The Department of Health and Human Services clarified that hospitals must provide abortions if a medical emergency requires intervention. The administration also said state laws banning abortions without exceptions for the life of the pregnant person would be preempted by federal law. 

Idaho is one of these states, banning nearly all abortions in the months after Dobbs. Doctors who perform abortions in the state face a minimum two-year prison sentence and license suspension with only minor exceptions — if the abortion would prevent the death of the pregnant person, or in cases of rape or incest, which must be proven with police reports. 

The federal government sued Idaho to enforce the Emergency Medical Treatment and Labor Act. A lower court granted an injunction against the Defense of Life Act, allowing hospitals to use abortions in emergency care. 

A three-judge panel of Trump appointees blocked the injunction, but a majority of judges at the Ninth Circuit Court of Appeals agreed to retract the panel’s prior ruling and review Idaho’s total abortion ban en banc. 

Now Idaho has asked the high court for emergency action. The state argues the Biden administration interpreted the law incorrectly.

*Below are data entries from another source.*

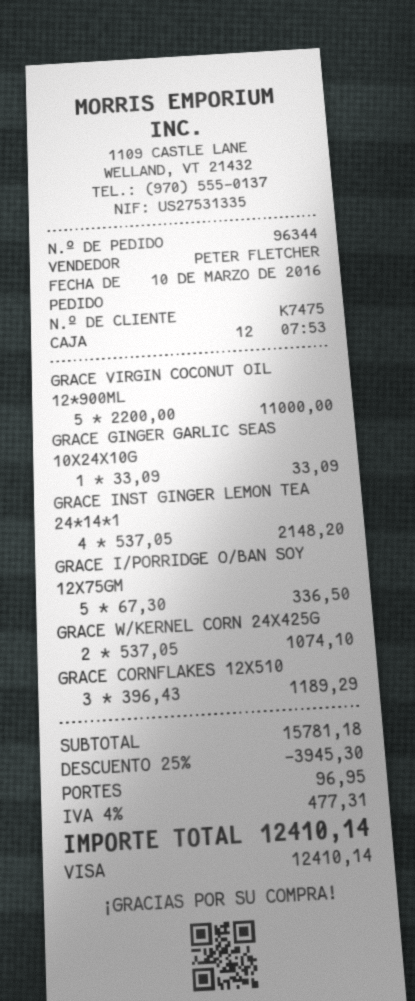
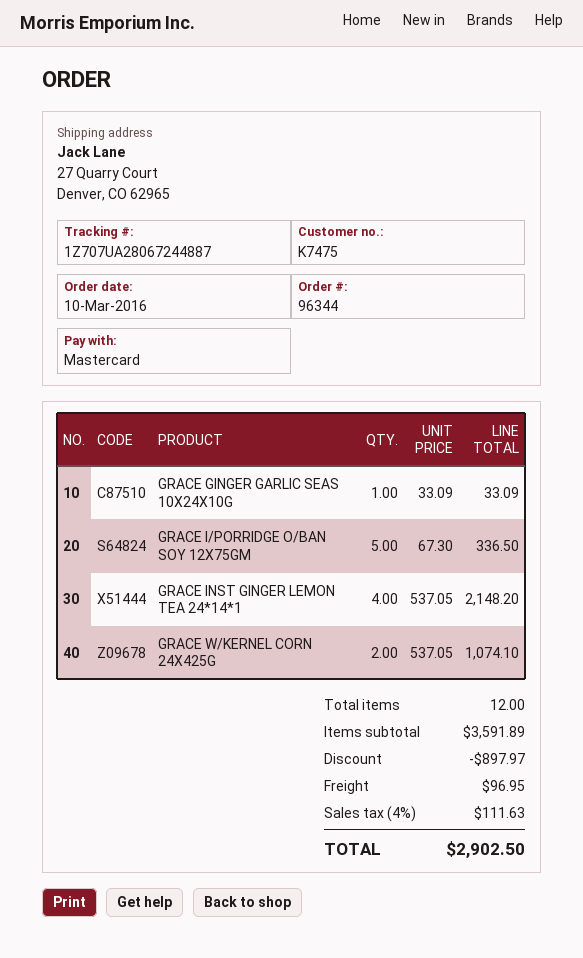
payment method: Visa -> Mastercard
GRACE VIRGIN COCONUT OIL 12*900ML: 5 x 2200.00 = 11000.00 -> none
GRACE CORNFLAKES 12X510: 3 x 396.43 = 1189.29 -> none
subtotal: 15781.18 -> 3591.89
discount: 3945.30 -> 897.97
tax: 4% = 477.31 -> 4% = 111.63
total: 12410.14 -> 2902.50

Idaho sees the Emergency Medical Treatment and Labor Act as a protection for fetuses — not abortion access for pregnant people in medical distress. 

Idaho says its law already allows doctors to take action to prevent the death of a pregnant person so the federal law is unnecessary. 

“As the Idaho Supreme Court has authoritatively interpreted the act, this language ‘leaves wide room for the physician’s "good faith medical judgment'’’ as to whether an abortion is necessary to save a woman’s life,” Turner wrote. 

The speaker of the state’s House of Representatives joined Idaho in asking the justices for emergency relief. 

“Letting the decision below stand would be a sad day for our country,” William Duncan, an attorney from Utah representing Speaker Mike Moyle, wrote in his application. “Americans understandably disagree when a woman should be free to end her pregnancy, but we should agree that the United States is a government of laws.”

The Emergency Medical Treatment and Labor Act was also challenged in Texas, where a court allowed the state’s abortion ban to prevail.